** Opening THE DATA block **

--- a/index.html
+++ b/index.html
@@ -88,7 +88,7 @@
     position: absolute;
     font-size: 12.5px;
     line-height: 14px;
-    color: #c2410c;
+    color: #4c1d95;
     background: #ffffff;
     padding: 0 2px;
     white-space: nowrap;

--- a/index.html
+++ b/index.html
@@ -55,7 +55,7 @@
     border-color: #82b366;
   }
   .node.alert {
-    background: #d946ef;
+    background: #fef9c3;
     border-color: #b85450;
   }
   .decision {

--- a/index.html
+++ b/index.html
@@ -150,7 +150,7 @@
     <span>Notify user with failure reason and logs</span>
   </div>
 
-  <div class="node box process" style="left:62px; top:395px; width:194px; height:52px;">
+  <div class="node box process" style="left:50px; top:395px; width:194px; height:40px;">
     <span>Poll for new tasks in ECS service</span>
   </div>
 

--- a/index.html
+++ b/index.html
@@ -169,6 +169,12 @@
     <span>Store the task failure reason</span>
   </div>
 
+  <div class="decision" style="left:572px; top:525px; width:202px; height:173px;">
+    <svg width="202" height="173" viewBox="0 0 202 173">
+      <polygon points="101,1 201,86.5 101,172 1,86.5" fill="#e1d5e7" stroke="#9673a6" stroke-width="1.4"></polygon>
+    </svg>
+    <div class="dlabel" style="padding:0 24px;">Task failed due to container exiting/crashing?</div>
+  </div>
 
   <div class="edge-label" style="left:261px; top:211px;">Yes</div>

** Closing THE DATA block **
** Opening THE DATA block **

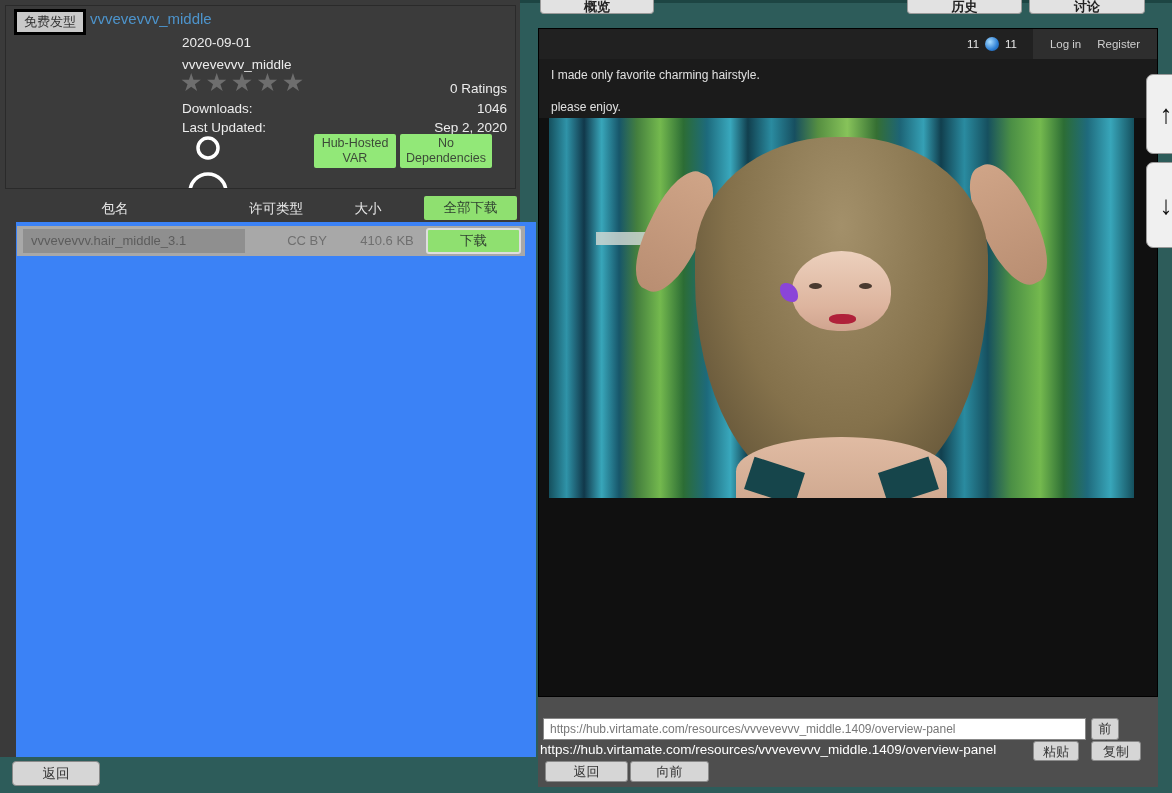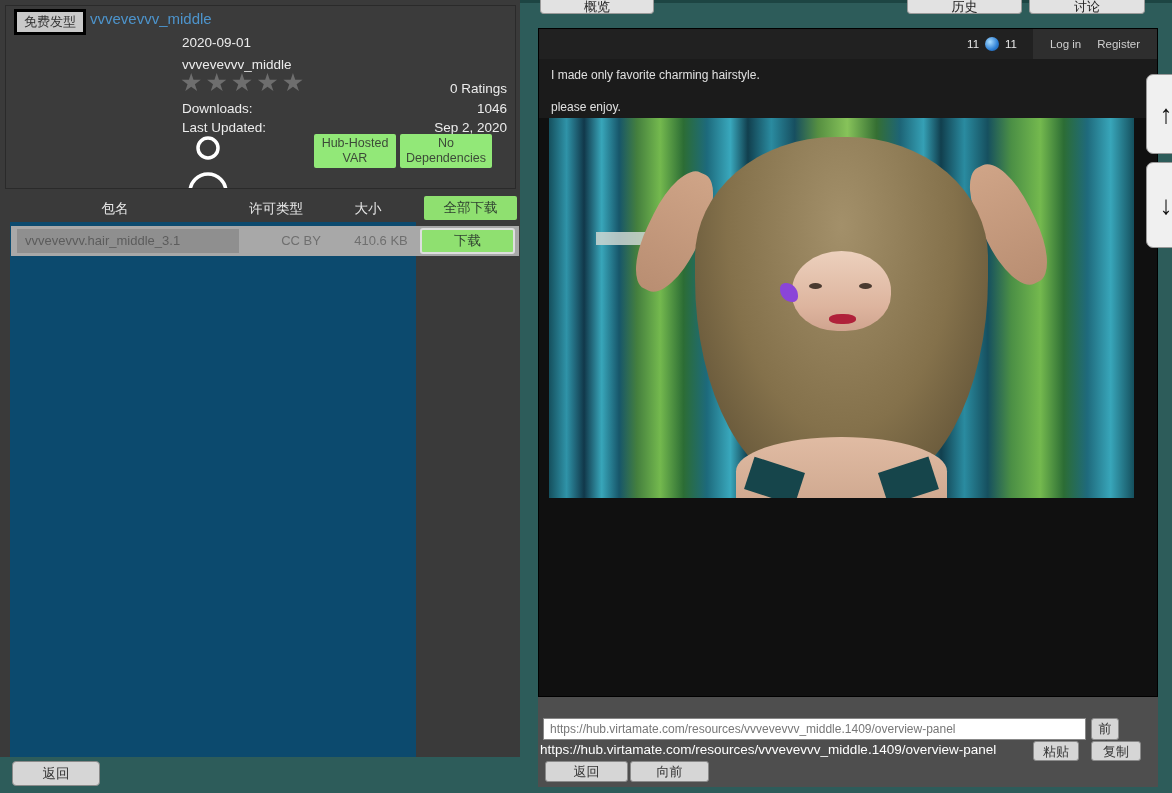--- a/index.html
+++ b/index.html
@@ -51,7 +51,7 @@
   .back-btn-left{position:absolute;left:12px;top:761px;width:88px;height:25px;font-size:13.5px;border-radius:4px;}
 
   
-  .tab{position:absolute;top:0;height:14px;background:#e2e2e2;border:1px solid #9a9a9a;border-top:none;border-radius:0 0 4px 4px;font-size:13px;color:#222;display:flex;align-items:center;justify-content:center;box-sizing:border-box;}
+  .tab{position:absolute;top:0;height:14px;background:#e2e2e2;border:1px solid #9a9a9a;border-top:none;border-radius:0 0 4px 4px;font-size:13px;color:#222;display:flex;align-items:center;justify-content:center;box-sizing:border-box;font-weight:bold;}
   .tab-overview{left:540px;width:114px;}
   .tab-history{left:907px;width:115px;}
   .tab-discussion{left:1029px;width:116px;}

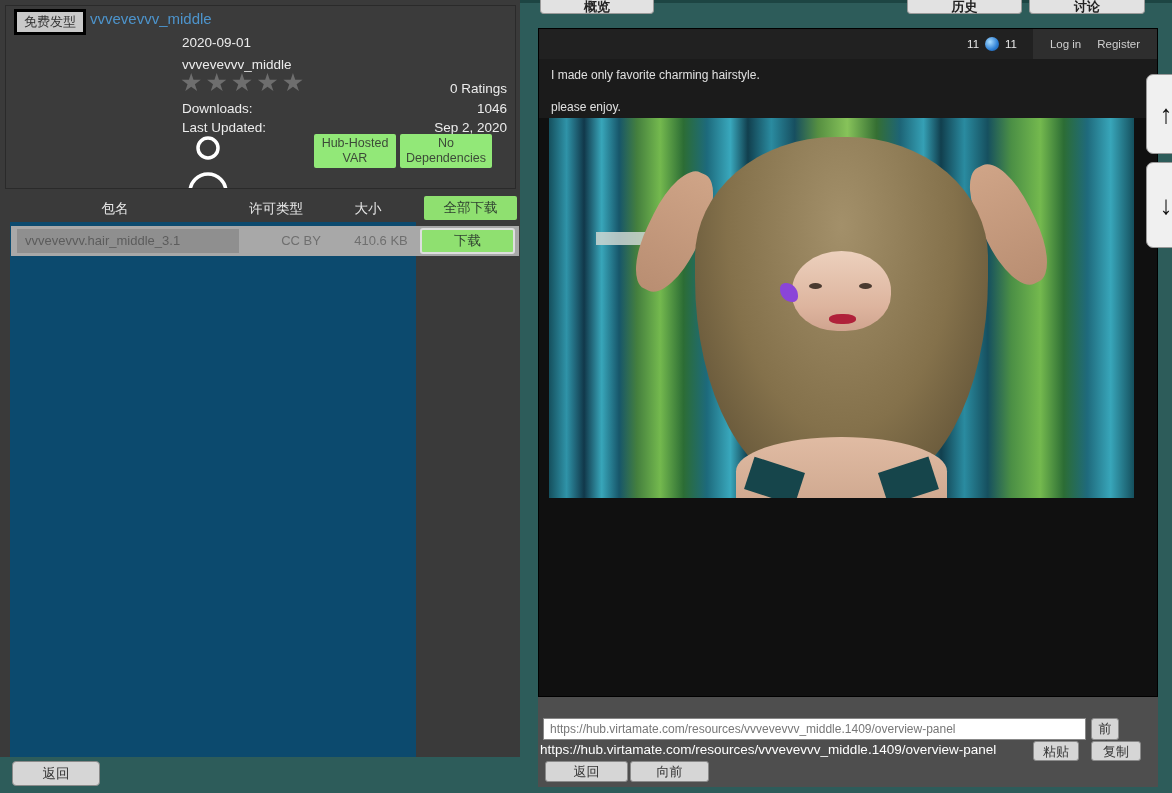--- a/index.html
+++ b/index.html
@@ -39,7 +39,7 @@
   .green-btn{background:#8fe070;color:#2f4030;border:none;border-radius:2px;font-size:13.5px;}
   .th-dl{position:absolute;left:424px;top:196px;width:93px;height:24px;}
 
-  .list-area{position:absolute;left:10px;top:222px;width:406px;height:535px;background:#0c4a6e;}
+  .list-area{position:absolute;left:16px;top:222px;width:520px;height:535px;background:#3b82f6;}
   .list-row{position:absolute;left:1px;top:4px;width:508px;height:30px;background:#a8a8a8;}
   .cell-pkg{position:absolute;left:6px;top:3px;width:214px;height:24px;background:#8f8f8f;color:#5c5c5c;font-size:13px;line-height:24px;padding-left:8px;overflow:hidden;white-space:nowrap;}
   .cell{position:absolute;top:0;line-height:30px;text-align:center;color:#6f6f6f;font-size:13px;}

** Closing THE DATA block **
** Opening THE DATA block **

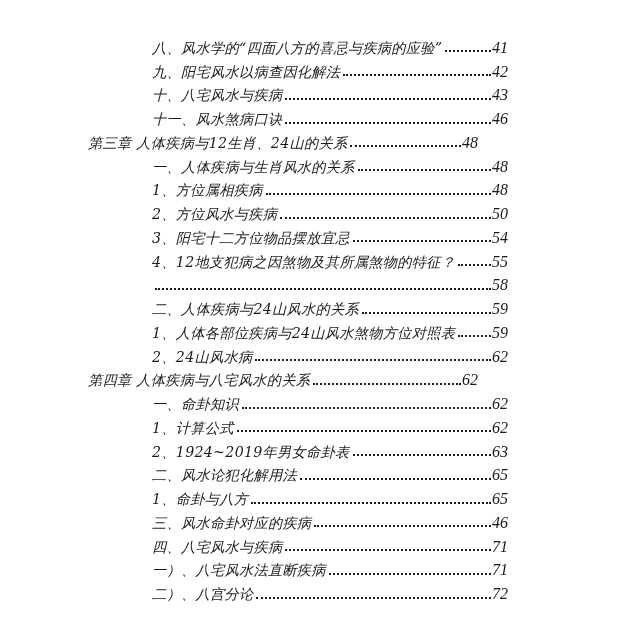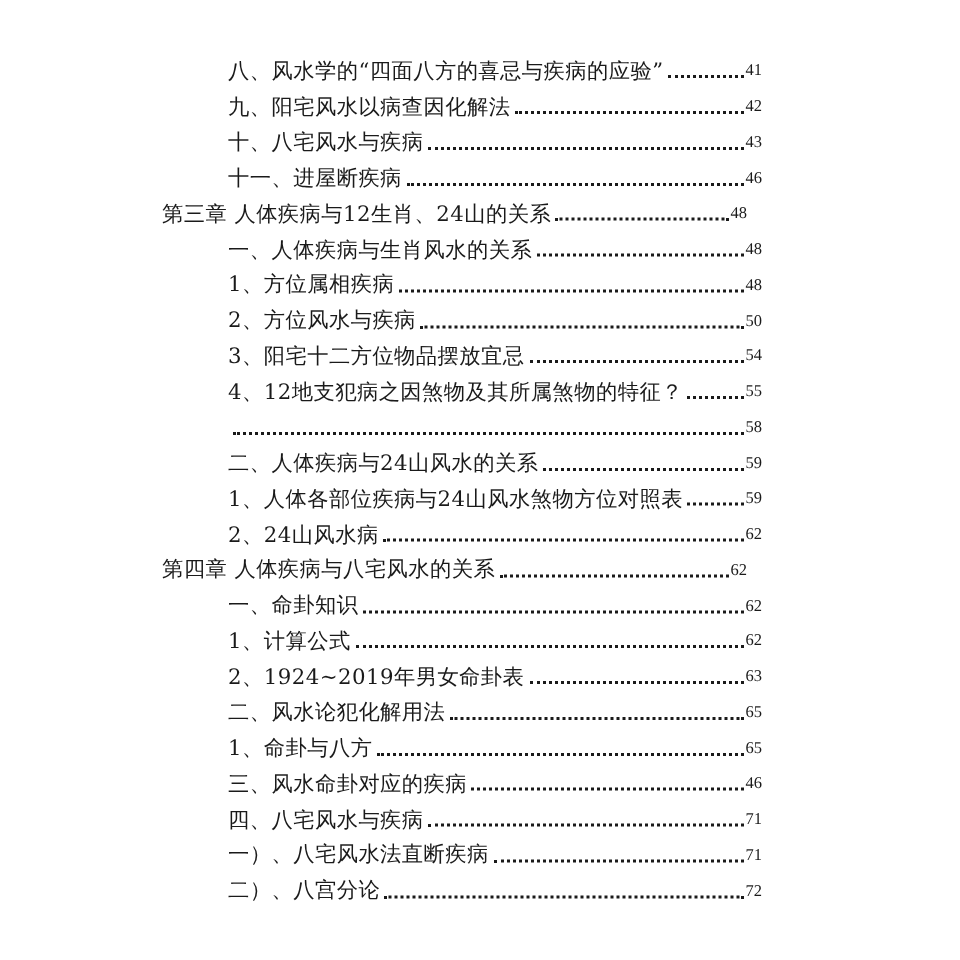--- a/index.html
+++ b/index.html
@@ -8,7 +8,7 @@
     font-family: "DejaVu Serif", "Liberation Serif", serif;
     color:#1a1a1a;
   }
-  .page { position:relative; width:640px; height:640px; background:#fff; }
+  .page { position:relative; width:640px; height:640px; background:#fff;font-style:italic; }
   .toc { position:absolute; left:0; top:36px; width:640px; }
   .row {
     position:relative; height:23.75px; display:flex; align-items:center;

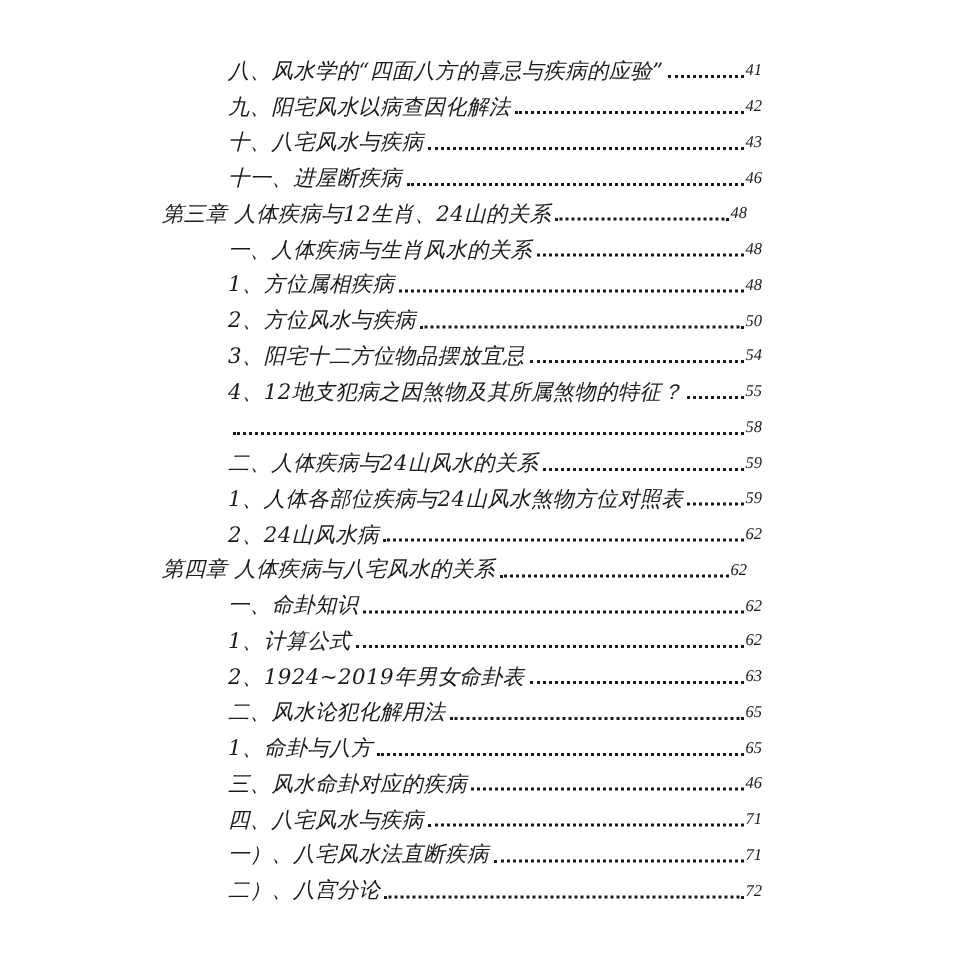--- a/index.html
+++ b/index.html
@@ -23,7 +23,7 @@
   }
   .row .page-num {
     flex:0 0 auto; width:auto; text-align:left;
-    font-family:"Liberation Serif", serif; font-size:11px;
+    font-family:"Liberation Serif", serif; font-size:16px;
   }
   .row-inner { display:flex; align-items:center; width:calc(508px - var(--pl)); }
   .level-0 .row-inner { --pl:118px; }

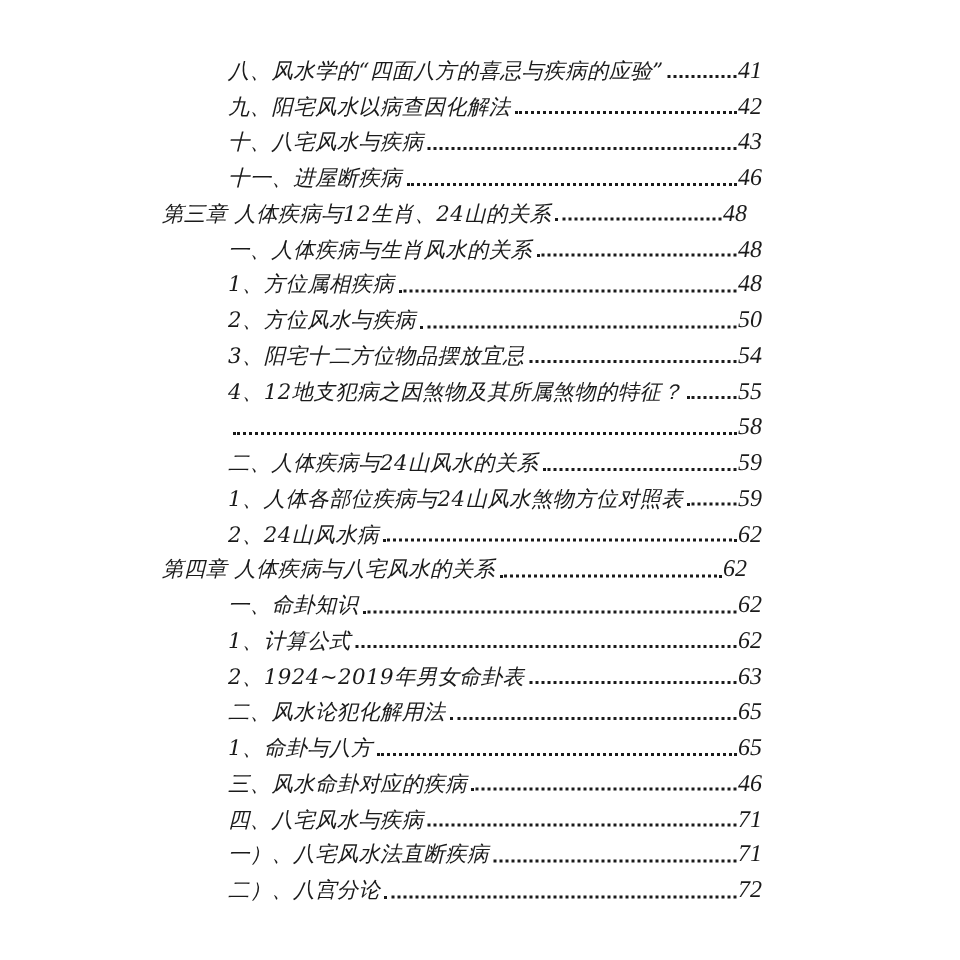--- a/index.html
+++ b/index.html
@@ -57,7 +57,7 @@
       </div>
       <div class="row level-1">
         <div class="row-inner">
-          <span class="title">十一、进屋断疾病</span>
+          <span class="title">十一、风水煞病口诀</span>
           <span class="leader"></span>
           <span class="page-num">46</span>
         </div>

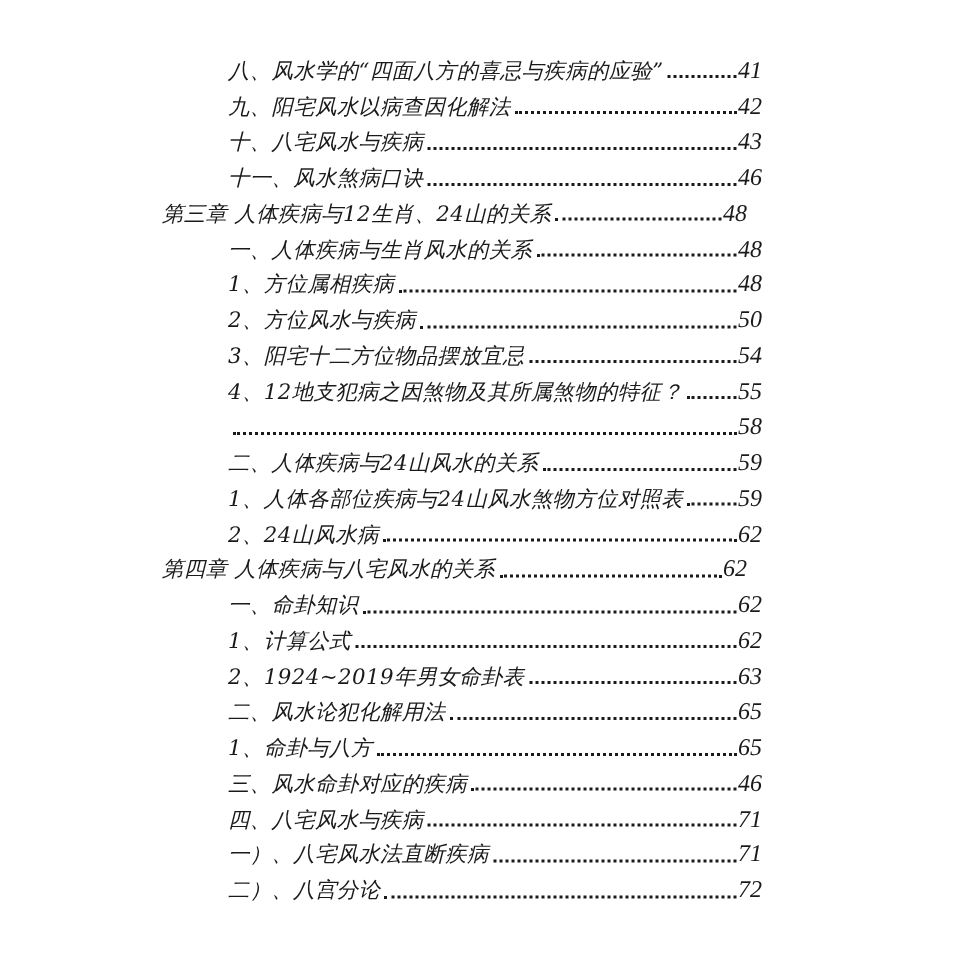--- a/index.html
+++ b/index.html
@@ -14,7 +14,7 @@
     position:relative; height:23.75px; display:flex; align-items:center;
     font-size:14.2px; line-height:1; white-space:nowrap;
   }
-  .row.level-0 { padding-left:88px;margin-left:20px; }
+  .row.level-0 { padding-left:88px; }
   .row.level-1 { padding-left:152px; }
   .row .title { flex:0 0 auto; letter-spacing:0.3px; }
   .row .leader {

** Closing THE DATA block **

Which lines of the records above hold the word "serif"? Copy each of them.

     font-family: "DejaVu Serif", "Liberation Serif", serif;
-    font-family:"Liberation Serif", serif; font-size:11px;
+    font-family:"Liberation Serif", serif; font-size:16px;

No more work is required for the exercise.